By Amanda Durish Cook
SPP’s Market Monitor is cautioning that MISO and SPP must rethink some of their fees and practices before rolling out coordinated transaction scheduling (CTS) across their shared seam.
Internal Market Monitor Keith Collins says that introduction of CTS to maximize use of unscheduled transmission capacity could be ineffective unless the two RTOs remove the transmission fees and market charges they impose on each other.
“The benefits are difficult to quantify,” Collins said during an April 13 teleconference of the Seams Liaison Committee (SLC) of the Organization of MISO States (OMS) and the SPP Regional State Committee (RSC).
Collins said he’s collaborating with MISO Independent Market Monitor David Patton on a study to quantify possible benefits, which will likely be finished in early May. The study is part of the Monitors’ joint investigation of seams issues performed at the behest of regulators in both footprints.
“If we leave things as is, I think it’s important to understand that there may be no benefits … There need to be some additional changes in order to unlock benefits,” Collins said.
Collins additionally advised that MISO and SPP must improve the accuracy of their price forecasting to ensure that CTS delivers on its promises.
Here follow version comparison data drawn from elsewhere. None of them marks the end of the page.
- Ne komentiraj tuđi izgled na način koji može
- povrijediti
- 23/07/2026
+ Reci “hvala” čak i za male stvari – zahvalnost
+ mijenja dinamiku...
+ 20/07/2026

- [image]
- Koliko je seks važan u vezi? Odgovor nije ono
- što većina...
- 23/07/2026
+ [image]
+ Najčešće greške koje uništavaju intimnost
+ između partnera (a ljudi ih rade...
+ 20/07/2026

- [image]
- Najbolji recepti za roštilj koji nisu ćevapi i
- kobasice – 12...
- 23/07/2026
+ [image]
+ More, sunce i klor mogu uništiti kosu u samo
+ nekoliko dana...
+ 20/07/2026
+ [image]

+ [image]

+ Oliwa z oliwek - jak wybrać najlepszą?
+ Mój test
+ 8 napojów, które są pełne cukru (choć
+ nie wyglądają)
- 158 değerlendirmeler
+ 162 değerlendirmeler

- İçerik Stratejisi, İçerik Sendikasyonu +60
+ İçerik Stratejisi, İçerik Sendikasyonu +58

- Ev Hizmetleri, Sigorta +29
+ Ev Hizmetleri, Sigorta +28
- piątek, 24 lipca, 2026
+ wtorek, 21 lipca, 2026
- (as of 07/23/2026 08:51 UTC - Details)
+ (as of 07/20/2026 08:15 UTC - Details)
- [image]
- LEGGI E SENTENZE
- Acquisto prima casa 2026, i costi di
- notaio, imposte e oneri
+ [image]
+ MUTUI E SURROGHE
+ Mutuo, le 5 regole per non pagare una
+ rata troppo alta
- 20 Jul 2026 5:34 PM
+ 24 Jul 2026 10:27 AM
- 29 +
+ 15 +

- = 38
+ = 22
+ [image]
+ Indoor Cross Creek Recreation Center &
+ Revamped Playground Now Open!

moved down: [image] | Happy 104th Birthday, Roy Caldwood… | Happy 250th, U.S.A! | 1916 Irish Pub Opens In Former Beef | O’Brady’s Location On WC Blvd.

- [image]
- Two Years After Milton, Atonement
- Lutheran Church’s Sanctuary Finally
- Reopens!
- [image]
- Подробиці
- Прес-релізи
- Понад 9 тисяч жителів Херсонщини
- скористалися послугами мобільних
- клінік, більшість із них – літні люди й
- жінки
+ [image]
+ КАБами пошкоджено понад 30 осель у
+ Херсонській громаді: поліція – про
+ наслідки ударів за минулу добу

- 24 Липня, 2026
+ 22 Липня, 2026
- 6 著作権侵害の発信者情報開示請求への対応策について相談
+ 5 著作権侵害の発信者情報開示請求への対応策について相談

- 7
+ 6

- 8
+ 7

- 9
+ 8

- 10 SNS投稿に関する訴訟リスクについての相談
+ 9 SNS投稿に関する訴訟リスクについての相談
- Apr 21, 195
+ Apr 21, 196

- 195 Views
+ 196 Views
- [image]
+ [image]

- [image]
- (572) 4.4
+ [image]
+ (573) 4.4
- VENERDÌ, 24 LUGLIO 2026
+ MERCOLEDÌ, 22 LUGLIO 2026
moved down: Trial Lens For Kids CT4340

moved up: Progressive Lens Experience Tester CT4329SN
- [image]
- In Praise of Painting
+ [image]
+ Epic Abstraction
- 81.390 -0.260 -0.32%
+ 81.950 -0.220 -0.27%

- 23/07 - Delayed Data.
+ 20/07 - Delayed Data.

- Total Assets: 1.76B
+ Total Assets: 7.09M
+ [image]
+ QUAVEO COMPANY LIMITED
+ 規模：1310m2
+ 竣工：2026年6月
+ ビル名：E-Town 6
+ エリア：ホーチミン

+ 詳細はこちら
The current approach to calculating forecasted prices “removes all benefits of a CTS product” because both RTOs find it difficult to anticipate price spikes or negative prices, he said.
“Assuming the current market products and market constructs, there is potentially no benefit to implementing CTS. Assuming no transaction costs and perfect knowledge of prices, CTS can likely improve total market welfare,” he said.
Collins singled out SPP for its oft-unstable prices.
“When prices can go up and down several hundred dollars in the space of five to ten minutes, it can erode some of the potential benefits of CTS if you were caught sending power at the wrong time,” he said.
SPP will soon file with FERC for approval of a ramping product designed to address its price volatility, which Collins said should help facilitate use of CTS.
MISO and PJM launched CTS across their shared border in late 2017 to allow market participants to schedule economic transmission transactions based on forecasted energy prices. PJM reported in November that CTS transactions accounted for about 19 MW per interval from June to September 2019.
M2M Efforts Proceed
Meanwhile, MISO’s IMM is wrapping up a study of the effectiveness of a MISO-SPP effort to coordinate the management of congestion on market-to-market (M2M) flowgates when one RTO is able to provide relief for a constraint.
Patton said he estimates that M2M congestion “would fall by $35 million annually if the M2M processes were administered perfectly.” The two RTOs combined rack up a little more than $184 million per year in M2M congestion due to delays or failures in testing for M2M flowgates and delays in activating them for monitoring.
To maximize flowgate management, Patton said, the RTOs should seek out, test and activate as M2M constraints the shared transmission most prone to binding. He said MISO and SPP could “accelerate” their testing and activation efforts.
The IMM will release final study results and more pointed recommendations in May.
Unsurprisingly, SPP’s Riverton-Neosho-Blackberry flowgate on the Kansas-Missouri border again weighs in as the most expensive based on preliminary numbers, costing MISO nearly $13 million in M2M settlement payments to SPP over the past two years. The flowgate has routinely been cited as the most expensive between the RTOs. (See SPP Briefs: M2M Payments from MISO to SPP Eclipse $32M.)
MISO and SPP said they are working together to estimate the congestion costs for each RTO for the top 10 most expensive flowgates in each direction. RTO staff said they would present the congestion cost estimates of the 20 flowgates at the SLC meeting in May.